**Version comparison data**
....

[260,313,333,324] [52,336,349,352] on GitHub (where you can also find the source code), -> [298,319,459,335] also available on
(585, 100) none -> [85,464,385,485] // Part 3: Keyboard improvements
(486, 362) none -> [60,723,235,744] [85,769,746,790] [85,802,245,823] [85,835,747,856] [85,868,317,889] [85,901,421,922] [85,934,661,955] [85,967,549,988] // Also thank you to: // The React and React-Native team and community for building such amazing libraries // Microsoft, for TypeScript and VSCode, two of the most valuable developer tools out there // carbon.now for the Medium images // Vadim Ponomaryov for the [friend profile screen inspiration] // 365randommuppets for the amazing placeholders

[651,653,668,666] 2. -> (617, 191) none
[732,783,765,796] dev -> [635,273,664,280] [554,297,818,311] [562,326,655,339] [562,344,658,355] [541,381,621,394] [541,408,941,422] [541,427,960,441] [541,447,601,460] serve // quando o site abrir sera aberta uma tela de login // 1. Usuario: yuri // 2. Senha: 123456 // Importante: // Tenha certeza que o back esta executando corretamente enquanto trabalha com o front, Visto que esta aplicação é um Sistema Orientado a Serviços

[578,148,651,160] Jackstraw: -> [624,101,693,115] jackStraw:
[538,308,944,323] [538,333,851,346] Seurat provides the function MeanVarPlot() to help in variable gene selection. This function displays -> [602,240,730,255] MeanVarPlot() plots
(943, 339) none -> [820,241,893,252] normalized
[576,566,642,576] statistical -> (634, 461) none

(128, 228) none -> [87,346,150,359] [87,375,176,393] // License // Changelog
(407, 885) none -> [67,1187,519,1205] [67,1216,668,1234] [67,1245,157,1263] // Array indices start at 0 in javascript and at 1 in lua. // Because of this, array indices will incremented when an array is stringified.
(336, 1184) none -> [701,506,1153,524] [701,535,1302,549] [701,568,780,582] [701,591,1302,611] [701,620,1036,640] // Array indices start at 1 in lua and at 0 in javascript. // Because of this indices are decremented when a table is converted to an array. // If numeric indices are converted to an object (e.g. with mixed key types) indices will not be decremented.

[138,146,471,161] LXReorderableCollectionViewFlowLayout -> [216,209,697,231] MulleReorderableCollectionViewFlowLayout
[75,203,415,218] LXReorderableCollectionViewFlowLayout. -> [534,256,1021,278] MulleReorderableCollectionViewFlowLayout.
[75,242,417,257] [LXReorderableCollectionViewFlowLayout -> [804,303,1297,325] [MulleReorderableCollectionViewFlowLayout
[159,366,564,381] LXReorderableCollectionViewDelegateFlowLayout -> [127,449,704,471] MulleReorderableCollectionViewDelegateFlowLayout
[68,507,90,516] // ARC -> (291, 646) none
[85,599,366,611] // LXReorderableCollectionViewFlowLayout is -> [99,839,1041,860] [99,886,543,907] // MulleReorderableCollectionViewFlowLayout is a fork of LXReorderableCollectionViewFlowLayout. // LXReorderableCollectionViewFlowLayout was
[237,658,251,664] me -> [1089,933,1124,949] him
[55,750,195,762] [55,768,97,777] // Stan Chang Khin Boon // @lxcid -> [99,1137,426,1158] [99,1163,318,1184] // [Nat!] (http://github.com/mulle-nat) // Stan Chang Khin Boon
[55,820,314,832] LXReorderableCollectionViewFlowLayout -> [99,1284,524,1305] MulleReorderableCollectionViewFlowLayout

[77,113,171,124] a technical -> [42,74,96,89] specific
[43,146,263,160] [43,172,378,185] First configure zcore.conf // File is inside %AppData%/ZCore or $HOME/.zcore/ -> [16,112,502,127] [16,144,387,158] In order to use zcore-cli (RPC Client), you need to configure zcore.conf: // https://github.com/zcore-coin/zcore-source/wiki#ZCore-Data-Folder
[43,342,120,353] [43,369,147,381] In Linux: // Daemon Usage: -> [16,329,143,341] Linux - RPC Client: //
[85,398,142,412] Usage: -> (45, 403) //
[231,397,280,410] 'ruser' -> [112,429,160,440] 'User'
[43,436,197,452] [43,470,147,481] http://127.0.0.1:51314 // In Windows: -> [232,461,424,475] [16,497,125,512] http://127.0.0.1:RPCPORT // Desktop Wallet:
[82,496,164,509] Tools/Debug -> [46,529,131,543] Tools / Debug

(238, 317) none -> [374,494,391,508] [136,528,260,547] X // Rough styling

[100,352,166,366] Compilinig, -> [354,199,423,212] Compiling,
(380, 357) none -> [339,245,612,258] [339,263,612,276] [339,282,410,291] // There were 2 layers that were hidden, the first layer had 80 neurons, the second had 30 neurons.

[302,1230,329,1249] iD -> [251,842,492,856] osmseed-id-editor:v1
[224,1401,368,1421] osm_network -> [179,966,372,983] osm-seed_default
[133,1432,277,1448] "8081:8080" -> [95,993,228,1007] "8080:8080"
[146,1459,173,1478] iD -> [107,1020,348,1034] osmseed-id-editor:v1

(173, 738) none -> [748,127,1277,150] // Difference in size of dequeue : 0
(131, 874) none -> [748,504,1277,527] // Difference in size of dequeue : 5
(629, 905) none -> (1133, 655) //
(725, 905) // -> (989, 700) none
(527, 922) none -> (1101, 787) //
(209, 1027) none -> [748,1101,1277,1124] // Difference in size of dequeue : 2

....

**Exercise instructions**
All lines of the records above with the word "dequeue" in them are to be copied.

**Response to this task**
(173, 738) none -> [748,127,1277,150] // Difference in size of dequeue : 0
(131, 874) none -> [748,504,1277,527] // Difference in size of dequeue : 5
(209, 1027) none -> [748,1101,1277,1124] // Difference in size of dequeue : 2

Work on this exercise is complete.